**How to complete this task:** Among the lines of the records, find all that carry the word "left" and copy them.
###
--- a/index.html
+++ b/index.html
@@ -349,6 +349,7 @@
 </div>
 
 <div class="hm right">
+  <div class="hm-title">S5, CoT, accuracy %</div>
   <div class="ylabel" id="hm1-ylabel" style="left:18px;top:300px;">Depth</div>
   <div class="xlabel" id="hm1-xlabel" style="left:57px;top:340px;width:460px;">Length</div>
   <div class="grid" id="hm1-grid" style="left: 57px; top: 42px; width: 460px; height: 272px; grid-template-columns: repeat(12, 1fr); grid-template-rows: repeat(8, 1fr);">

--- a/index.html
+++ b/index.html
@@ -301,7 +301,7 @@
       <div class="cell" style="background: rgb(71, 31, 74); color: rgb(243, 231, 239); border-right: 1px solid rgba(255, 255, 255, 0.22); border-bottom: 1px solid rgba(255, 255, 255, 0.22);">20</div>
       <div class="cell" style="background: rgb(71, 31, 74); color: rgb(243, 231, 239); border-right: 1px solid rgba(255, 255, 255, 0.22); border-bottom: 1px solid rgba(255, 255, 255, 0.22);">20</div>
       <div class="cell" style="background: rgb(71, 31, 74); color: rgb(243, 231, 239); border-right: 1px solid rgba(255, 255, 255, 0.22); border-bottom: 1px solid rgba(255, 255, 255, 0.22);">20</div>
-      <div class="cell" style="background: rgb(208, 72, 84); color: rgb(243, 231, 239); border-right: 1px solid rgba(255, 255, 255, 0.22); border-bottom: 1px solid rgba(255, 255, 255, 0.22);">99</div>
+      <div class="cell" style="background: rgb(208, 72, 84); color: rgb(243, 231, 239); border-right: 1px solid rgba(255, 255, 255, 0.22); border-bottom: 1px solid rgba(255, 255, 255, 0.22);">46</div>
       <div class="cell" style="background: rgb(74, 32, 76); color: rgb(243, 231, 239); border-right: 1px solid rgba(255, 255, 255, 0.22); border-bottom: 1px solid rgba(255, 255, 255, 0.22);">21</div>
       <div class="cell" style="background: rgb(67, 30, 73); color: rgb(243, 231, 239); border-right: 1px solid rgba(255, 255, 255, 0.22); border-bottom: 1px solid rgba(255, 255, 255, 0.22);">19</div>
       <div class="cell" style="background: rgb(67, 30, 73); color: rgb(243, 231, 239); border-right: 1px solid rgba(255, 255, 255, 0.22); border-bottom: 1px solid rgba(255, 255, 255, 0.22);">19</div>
###
**Task output:**
   <div class="ylabel" id="hm1-ylabel" style="left:18px;top:300px;">Depth</div>
   <div class="xlabel" id="hm1-xlabel" style="left:57px;top:340px;width:460px;">Length</div>
   <div class="grid" id="hm1-grid" style="left: 57px; top: 42px; width: 460px; height: 272px; grid-template-columns: repeat(12, 1fr); grid-template-rows: repeat(8, 1fr);">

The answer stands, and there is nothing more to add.